(SUPPLIED ENTRIES):

────────────────

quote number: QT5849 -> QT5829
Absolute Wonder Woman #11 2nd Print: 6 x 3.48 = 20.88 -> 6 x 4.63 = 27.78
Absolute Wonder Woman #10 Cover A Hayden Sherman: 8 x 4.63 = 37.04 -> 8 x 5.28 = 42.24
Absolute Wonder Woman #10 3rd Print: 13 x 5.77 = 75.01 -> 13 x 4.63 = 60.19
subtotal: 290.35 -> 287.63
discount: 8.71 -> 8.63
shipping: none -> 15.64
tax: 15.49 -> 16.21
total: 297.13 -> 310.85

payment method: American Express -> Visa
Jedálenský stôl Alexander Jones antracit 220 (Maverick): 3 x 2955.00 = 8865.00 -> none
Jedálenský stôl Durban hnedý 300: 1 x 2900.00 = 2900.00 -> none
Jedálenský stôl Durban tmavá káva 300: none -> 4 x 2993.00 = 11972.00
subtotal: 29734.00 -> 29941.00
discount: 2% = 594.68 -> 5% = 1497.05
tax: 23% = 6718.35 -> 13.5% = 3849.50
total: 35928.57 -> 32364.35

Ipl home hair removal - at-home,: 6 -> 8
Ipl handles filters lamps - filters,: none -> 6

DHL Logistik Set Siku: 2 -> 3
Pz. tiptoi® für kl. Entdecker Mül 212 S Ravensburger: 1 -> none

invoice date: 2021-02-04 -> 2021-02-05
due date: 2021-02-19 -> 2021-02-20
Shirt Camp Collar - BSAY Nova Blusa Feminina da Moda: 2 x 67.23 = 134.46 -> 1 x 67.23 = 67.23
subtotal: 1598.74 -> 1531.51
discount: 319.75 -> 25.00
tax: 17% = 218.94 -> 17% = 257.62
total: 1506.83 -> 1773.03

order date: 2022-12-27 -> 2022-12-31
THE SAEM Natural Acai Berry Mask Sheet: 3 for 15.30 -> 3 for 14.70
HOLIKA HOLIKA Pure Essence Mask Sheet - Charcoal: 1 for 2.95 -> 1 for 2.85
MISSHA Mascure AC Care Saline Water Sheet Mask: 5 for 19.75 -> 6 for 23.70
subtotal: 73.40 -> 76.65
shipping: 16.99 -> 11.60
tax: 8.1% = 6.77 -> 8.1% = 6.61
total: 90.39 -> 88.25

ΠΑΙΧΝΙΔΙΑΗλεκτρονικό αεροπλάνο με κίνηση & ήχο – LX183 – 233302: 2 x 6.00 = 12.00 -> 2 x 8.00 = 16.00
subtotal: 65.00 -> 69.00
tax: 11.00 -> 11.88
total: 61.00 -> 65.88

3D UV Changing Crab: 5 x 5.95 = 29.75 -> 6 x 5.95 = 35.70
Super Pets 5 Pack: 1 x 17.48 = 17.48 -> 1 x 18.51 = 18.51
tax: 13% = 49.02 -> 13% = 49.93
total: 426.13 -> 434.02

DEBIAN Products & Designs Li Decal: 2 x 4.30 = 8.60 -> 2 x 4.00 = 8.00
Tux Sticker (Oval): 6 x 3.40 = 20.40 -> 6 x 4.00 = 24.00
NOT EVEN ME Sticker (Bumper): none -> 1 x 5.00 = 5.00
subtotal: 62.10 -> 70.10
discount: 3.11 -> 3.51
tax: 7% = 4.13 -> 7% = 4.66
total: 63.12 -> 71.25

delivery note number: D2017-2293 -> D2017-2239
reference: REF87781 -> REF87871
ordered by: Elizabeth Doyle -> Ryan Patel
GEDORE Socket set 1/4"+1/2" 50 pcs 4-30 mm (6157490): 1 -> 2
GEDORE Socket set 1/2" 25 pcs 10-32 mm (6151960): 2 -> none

────────────────

(EXERCISE OBJECTIVE):
The entries are to be retyped in full, with no alteration.

(ANSWER TO THIS PROBLEM):
quote number: QT5849 -> QT5829
Absolute Wonder Woman #11 2nd Print: 6 x 3.48 = 20.88 -> 6 x 4.63 = 27.78
Absolute Wonder Woman #10 Cover A Hayden Sherman: 8 x 4.63 = 37.04 -> 8 x 5.28 = 42.24
Absolute Wonder Woman #10 3rd Print: 13 x 5.77 = 75.01 -> 13 x 4.63 = 60.19
subtotal: 290.35 -> 287.63
discount: 8.71 -> 8.63
shipping: none -> 15.64
tax: 15.49 -> 16.21
total: 297.13 -> 310.85

payment method: American Express -> Visa
Jedálenský stôl Alexander Jones antracit 220 (Maverick): 3 x 2955.00 = 8865.00 -> none
Jedálenský stôl Durban hnedý 300: 1 x 2900.00 = 2900.00 -> none
Jedálenský stôl Durban tmavá káva 300: none -> 4 x 2993.00 = 11972.00
subtotal: 29734.00 -> 29941.00
discount: 2% = 594.68 -> 5% = 1497.05
tax: 23% = 6718.35 -> 13.5% = 3849.50
total: 35928.57 -> 32364.35

Ipl home hair removal - at-home,: 6 -> 8
Ipl handles filters lamps - filters,: none -> 6

DHL Logistik Set Siku: 2 -> 3
Pz. tiptoi® für kl. Entdecker Mül 212 S Ravensburger: 1 -> none

invoice date: 2021-02-04 -> 2021-02-05
due date: 2021-02-19 -> 2021-02-20
Shirt Camp Collar - BSAY Nova Blusa Feminina da Moda: 2 x 67.23 = 134.46 -> 1 x 67.23 = 67.23
subtotal: 1598.74 -> 1531.51
discount: 319.75 -> 25.00
tax: 17% = 218.94 -> 17% = 257.62
total: 1506.83 -> 1773.03

order date: 2022-12-27 -> 2022-12-31
THE SAEM Natural Acai Berry Mask Sheet: 3 for 15.30 -> 3 for 14.70
HOLIKA HOLIKA Pure Essence Mask Sheet - Charcoal: 1 for 2.95 -> 1 for 2.85
MISSHA Mascure AC Care Saline Water Sheet Mask: 5 for 19.75 -> 6 for 23.70
subtotal: 73.40 -> 76.65
shipping: 16.99 -> 11.60
tax: 8.1% = 6.77 -> 8.1% = 6.61
total: 90.39 -> 88.25

ΠΑΙΧΝΙΔΙΑΗλεκτρονικό αεροπλάνο με κίνηση & ήχο – LX183 – 233302: 2 x 6.00 = 12.00 -> 2 x 8.00 = 16.00
subtotal: 65.00 -> 69.00
tax: 11.00 -> 11.88
total: 61.00 -> 65.88

3D UV Changing Crab: 5 x 5.95 = 29.75 -> 6 x 5.95 = 35.70
Super Pets 5 Pack: 1 x 17.48 = 17.48 -> 1 x 18.51 = 18.51
tax: 13% = 49.02 -> 13% = 49.93
total: 426.13 -> 434.02

DEBIAN Products & Designs Li Decal: 2 x 4.30 = 8.60 -> 2 x 4.00 = 8.00
Tux Sticker (Oval): 6 x 3.40 = 20.40 -> 6 x 4.00 = 24.00
NOT EVEN ME Sticker (Bumper): none -> 1 x 5.00 = 5.00
subtotal: 62.10 -> 70.10
discount: 3.11 -> 3.51
tax: 7% = 4.13 -> 7% = 4.66
total: 63.12 -> 71.25

delivery note number: D2017-2293 -> D2017-2239
reference: REF87781 -> REF87871
ordered by: Elizabeth Doyle -> Ryan Patel
GEDORE Socket set 1/4"+1/2" 50 pcs 4-30 mm (6157490): 1 -> 2
GEDORE Socket set 1/2" 25 pcs 10-32 mm (6151960): 2 -> none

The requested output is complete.